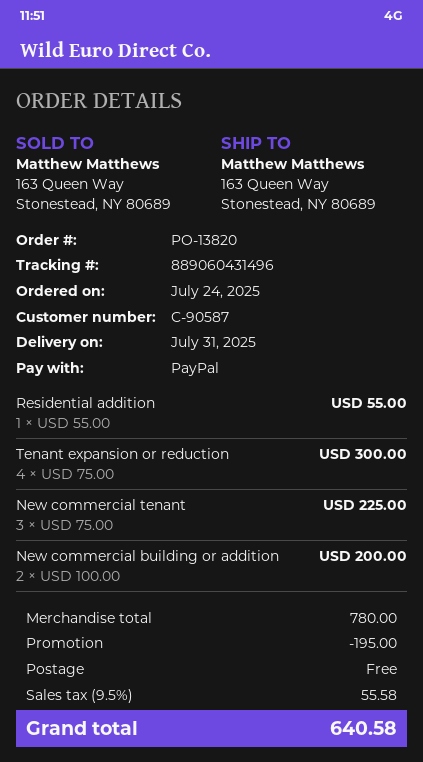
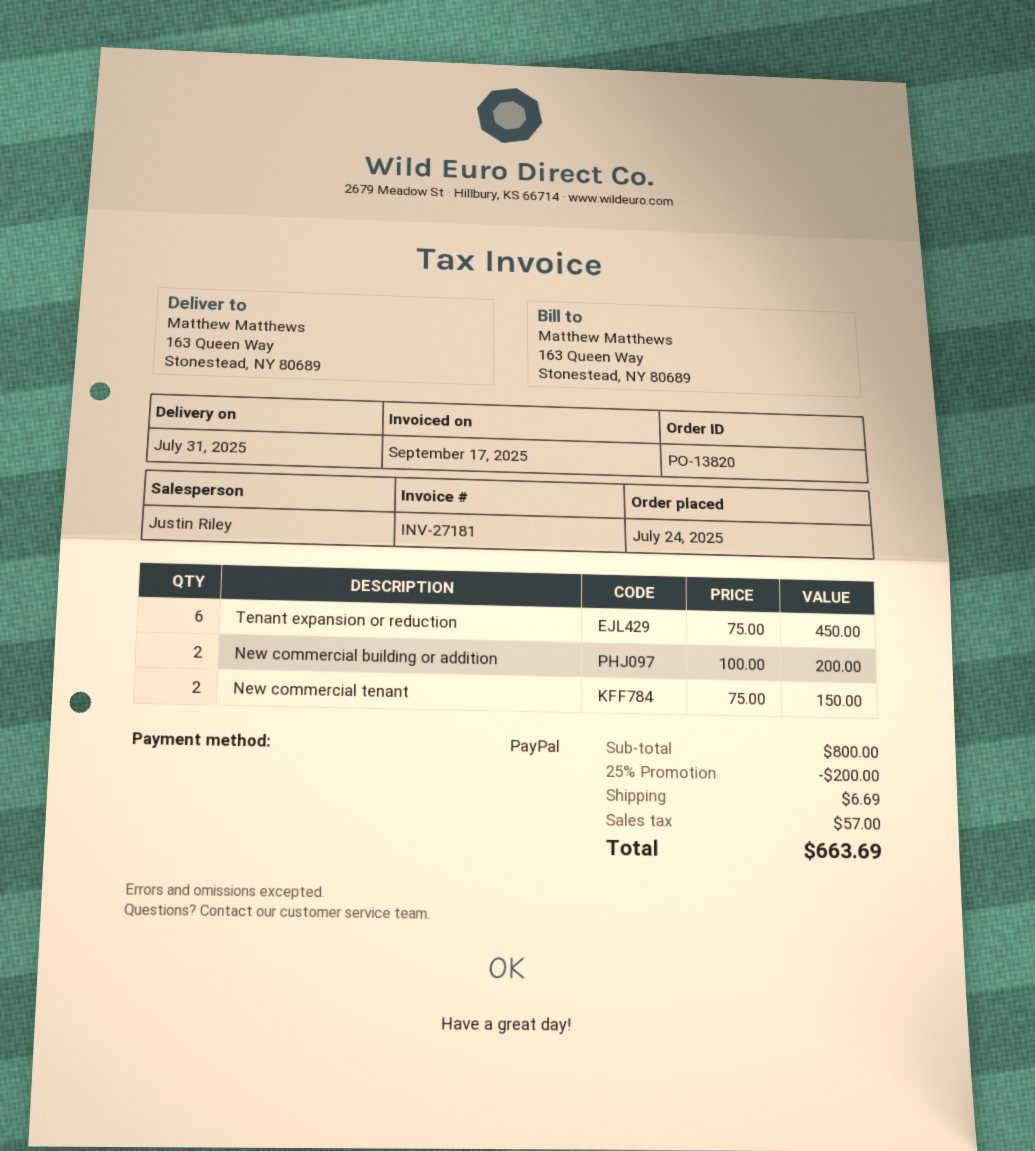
Residential addition: 1 x 55.00 = 55.00 -> none
Tenant expansion or reduction: 4 x 75.00 = 300.00 -> 6 x 75.00 = 450.00
New commercial tenant: 3 x 75.00 = 225.00 -> 2 x 75.00 = 150.00
subtotal: 780.00 -> 800.00
discount: 195.00 -> 200.00
shipping: 0.00 -> 6.69
tax: 55.58 -> 57.00
total: 640.58 -> 663.69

----------

| EXERCISE REQUIREMENTS |
Give an exact copy of the entries, excluding all pictures.

| FINISHED EXERCISE |
Residential addition: 1 x 55.00 = 55.00 -> none
Tenant expansion or reduction: 4 x 75.00 = 300.00 -> 6 x 75.00 = 450.00
New commercial tenant: 3 x 75.00 = 225.00 -> 2 x 75.00 = 150.00
subtotal: 780.00 -> 800.00
discount: 195.00 -> 200.00
shipping: 0.00 -> 6.69
tax: 55.58 -> 57.00
total: 640.58 -> 663.69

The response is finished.